• TASK DESCRIPTION: Below are records that hold pictures; write out only the lines from their start through the line with "[58,542,182,557] геомагнит- ную", exactly, and drop the pictures.

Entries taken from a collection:
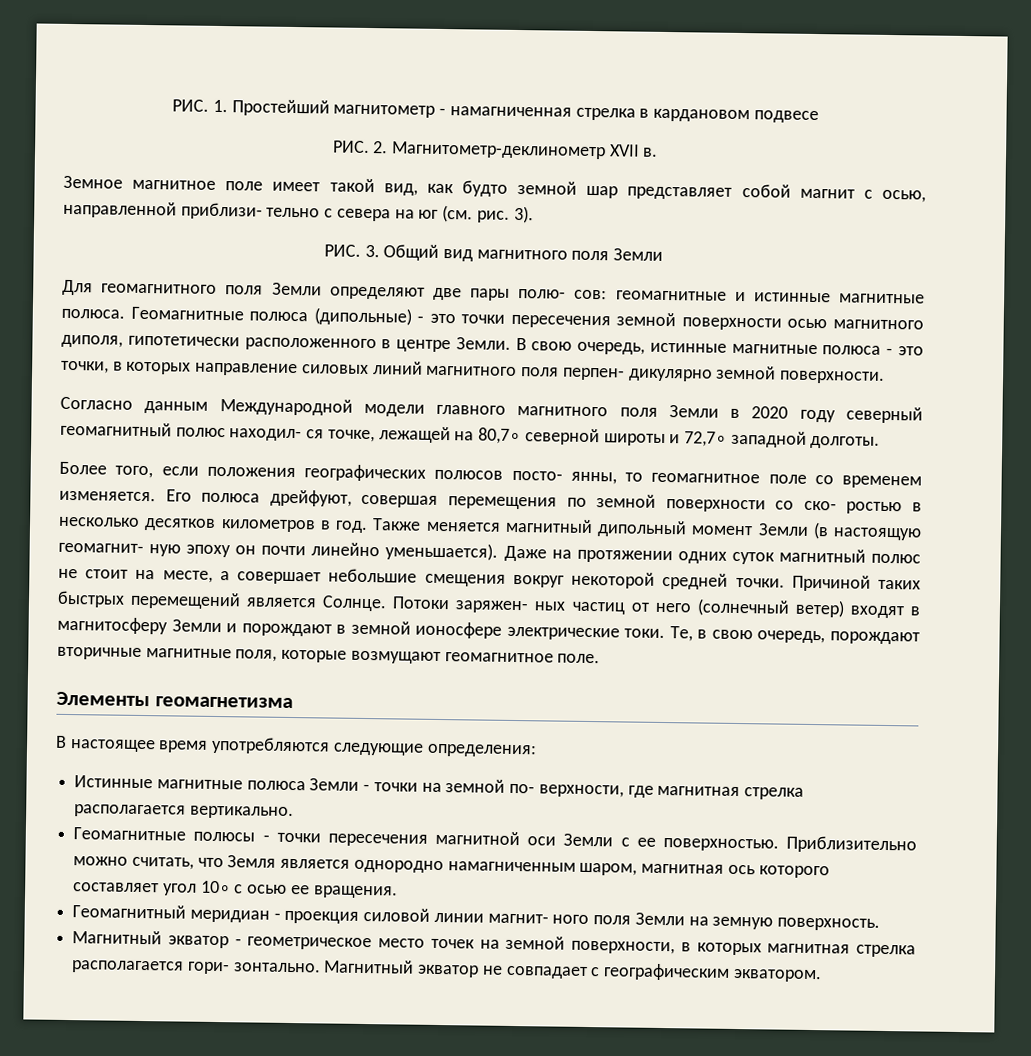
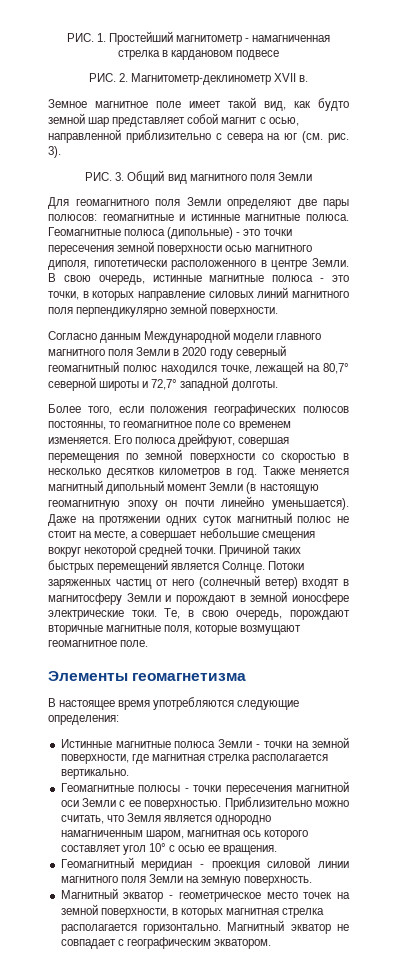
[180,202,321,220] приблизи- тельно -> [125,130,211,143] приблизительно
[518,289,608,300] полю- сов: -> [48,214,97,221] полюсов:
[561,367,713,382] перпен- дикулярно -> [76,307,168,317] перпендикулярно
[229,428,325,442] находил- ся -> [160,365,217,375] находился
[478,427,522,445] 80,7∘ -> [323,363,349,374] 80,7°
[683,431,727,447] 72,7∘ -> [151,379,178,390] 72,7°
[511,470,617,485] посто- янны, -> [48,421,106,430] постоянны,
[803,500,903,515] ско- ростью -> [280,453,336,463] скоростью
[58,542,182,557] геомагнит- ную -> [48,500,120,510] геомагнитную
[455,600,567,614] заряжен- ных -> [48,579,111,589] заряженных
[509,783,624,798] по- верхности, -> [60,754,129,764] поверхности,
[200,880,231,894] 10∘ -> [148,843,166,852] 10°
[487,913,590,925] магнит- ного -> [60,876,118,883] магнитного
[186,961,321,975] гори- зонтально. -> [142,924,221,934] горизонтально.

• YOUR RESPONSE:
[180,202,321,220] приблизи- тельно -> [125,130,211,143] приблизительно
[518,289,608,300] полю- сов: -> [48,214,97,221] полюсов:
[561,367,713,382] перпен- дикулярно -> [76,307,168,317] перпендикулярно
[229,428,325,442] находил- ся -> [160,365,217,375] находился
[478,427,522,445] 80,7∘ -> [323,363,349,374] 80,7°
[683,431,727,447] 72,7∘ -> [151,379,178,390] 72,7°
[511,470,617,485] посто- янны, -> [48,421,106,430] постоянны,
[803,500,903,515] ско- ростью -> [280,453,336,463] скоростью
[58,542,182,557] геомагнит- ную -> [48,500,120,510] геомагнитную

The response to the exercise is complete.